C'è un brano molto significativo che è "La confessione",  in cui sembra che l'unico modo per espiare i propri peccati sia quello di raccontarli a qualcun altro...  

La confessione è un'accusa nei confronti di chi punta il dito contro gli altri.

Il prete è una figura inventata che  non fa altro che raccontare le cose perchè è incredulo.

Come una “capera” napoletana rivela tutti i peccati che ha sentito.

 All'inizio sono cose abbastanza semplici, poi,  diventano sempre più gravi fino al punto che lui urla stravolto e  si rende contro di essere uomo anche lui.

Questa è una delle sue scoperte grandi e da lì inizia a raccontare i suoi peccati.

E da figura  super partes e ultraterrena si veste d'amore terreno.  

Si rivela innamorato di  Rosa, il suo amore adolescenziale, dopo 20 anni ne è

ancora innamorato, e quindi la stringe, ma non troppo, perchè non si lascia intendere nel peccato.
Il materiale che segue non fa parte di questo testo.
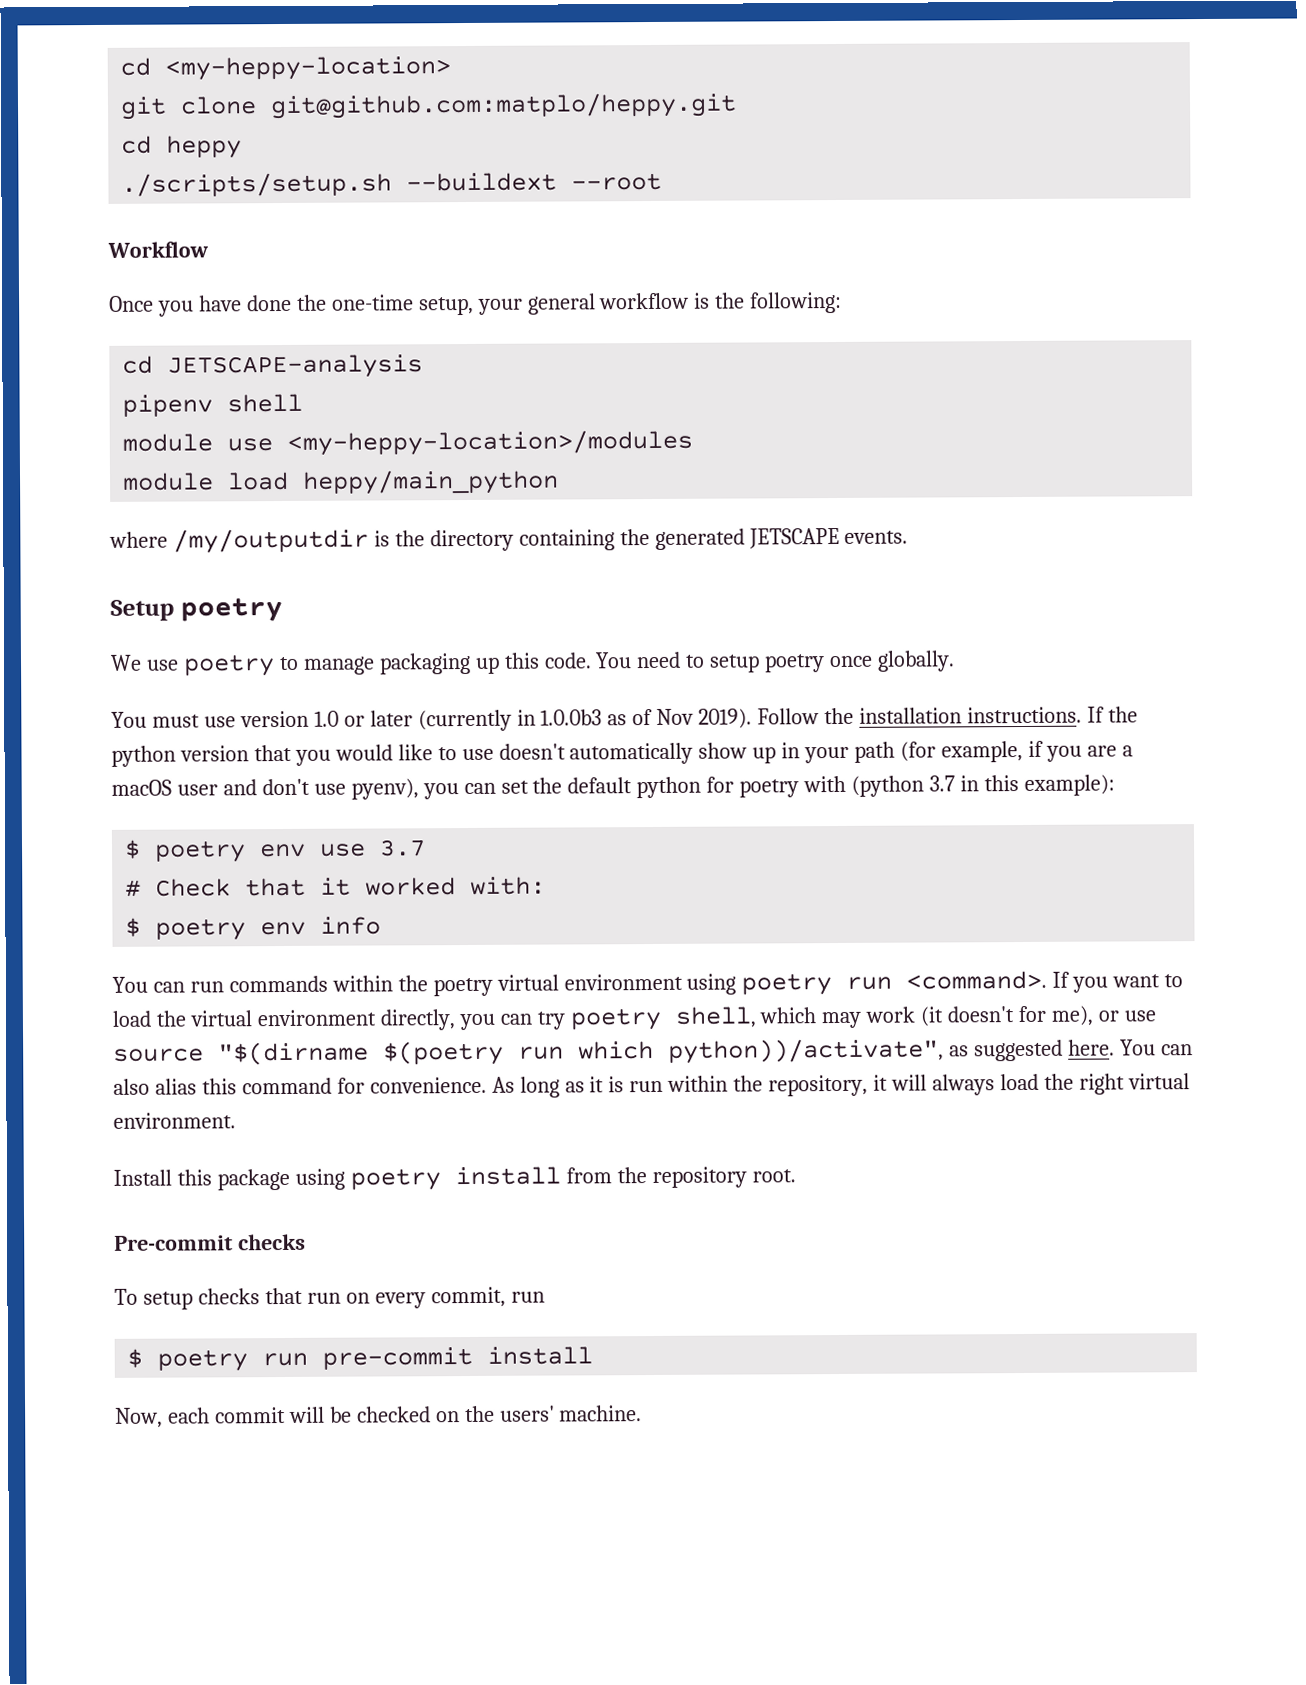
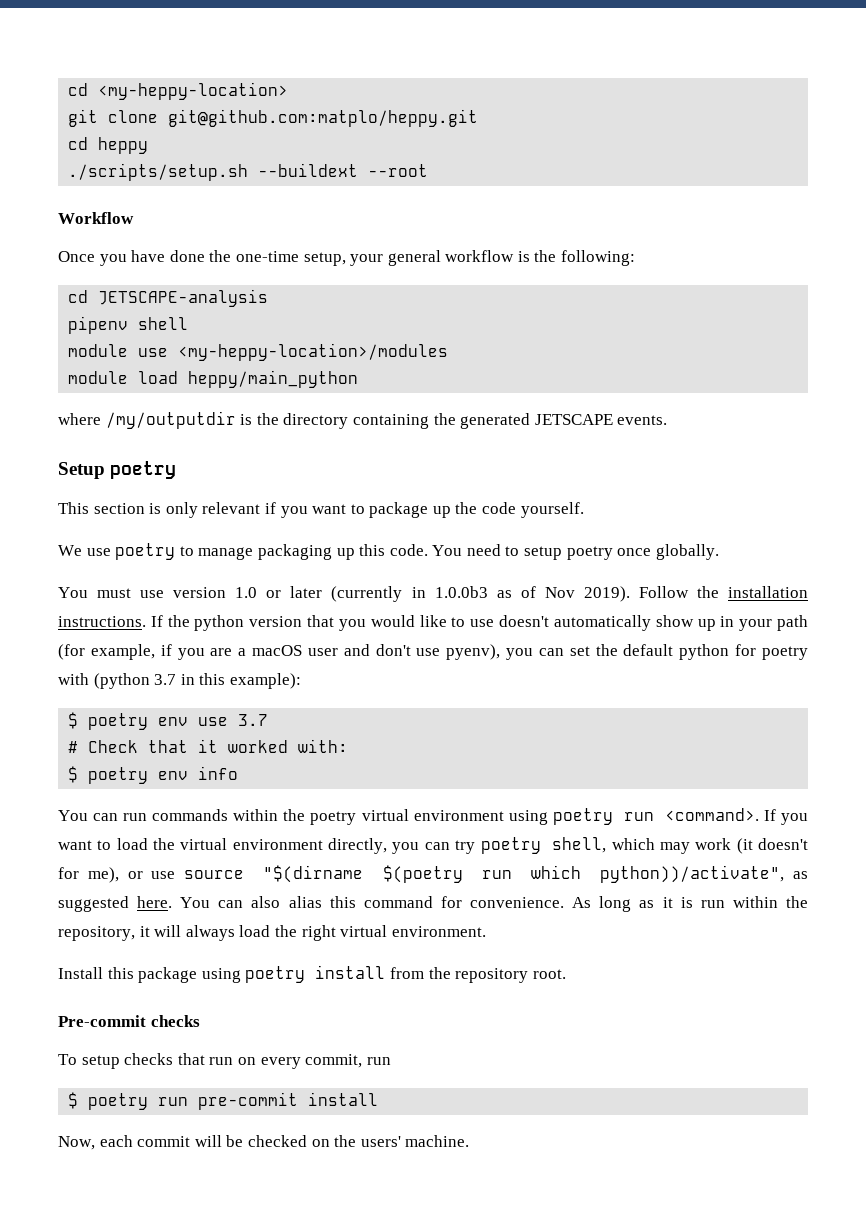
(283, 610) none -> [58,502,584,518] // This section is only relevant if you want to package up the code yourself.

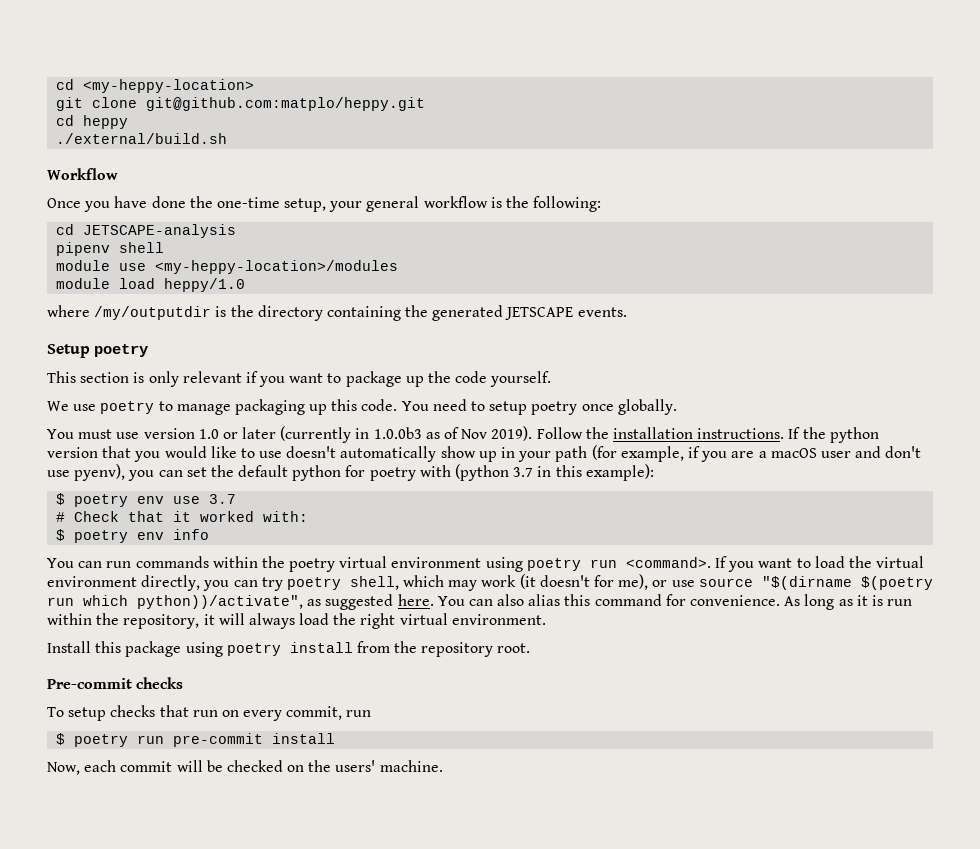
[68,163,429,181] ./scripts/setup.sh --buildext --root -> [56,133,228,144] ./external/build.sh
[188,370,359,388] heppy/main_python -> [164,278,246,292] heppy/1.0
Ma dice: "si pe vuje song o giudice “e Dio qualche peccato lo faccio pure io": se voi mi ritenete diverso dagli altri in realtà, non lo sono, qualche peccato lo faccio anche io, anche se piccolo.

Non è questione di peccati, ma di uguaglianza, non esiste chi sta al di sopra  e forse neanche le regole esistono.

 

Qual  è la soluzione per trovare il modo di comunicare con gli altri?  

L'immediatezza, perchè la gente è cosi sfinita e rassegnata  in questo momento che non ha voglia di mettersi là e capire “tu cosa c'è vo ricer”.

Non c'è proprio la predisposizione  all' ascolto.

 E quindi conta la semplicità di un messaggio, e se riesci a dire una cosa complessa in modo semplice ancora meglio, perchè, stai dando un qualcosa di buono che le persone possono condividere  in poco tempo.

 Questa è la scelta per cui noi cantiamo in napoletano, perchè in questo momento c'era l'esigenza di comunicare nel modo più immediato possibile.

E  il napoletano è una lingua immensa e non è vero che non è capita, noi siamo stati a Musicultura a Macerata, un posto dove credevamo che non ci avrebbero mai capiti. Ci siamo posti il problema di italianizzare i brani,  invece, l'abbiamo suonato in napoletano  e tutti  ci hanno fatto i complimenti per i testi : abbiamo avuto la conferma che a cinquecento km da Napoli capiscono perfettamente il messaggio che trasmetti attraverso la musica.

Non ci scordiamo che Pino Daniele  ha fatto  a Zurigo  il suo concerto più grande, e la canzone più famosa al mondo è "o sole mio", ed è tutta in napoletano.

 

 

Il debutto del 28  novembre sarà un tuffo?  

E’ un tuffo a tutti gli effetti,  ma è un tuffo fatto con il sorriso.

Ciò che abbiamo da dire è nel disco e noi lo affrontiamo nella maniera più serena possibile quindi con amore

Un tuffo, però sereno e consapevole.

Inoltre il 28 verrà presentato il videoclip della "Confessione" che abbiamo avuto il piacere e l'onore di girare con Massimo Andrei, un attore di spessore, che ci ha fatto emozionare davvero tanto durante le riprese.

Spero che arrivi la stessa emozione che abbiamo provato anche in minima parte.

 è stata un'impresa, un compito arduo per Dario Calise, il regista, e spero che vi piaccia e che vi facciate trasportare da questa sceneggiatura, un teatro ricreato che lascia intendere che tutte le scene che racconta il prete possono essere benissimo delle parti recitate da un attore,  racchiuse nel suo camerino, inteso come stato d'animo e come personalità  e  che spero si colga questa chiave di lettura.

La nostra musica nasce dall'esigenza di comunicare, suonare ci emoziona e ci fa stare bene e speriamo di poter condividere con il pubblico del 28 novembre un momento di allegria.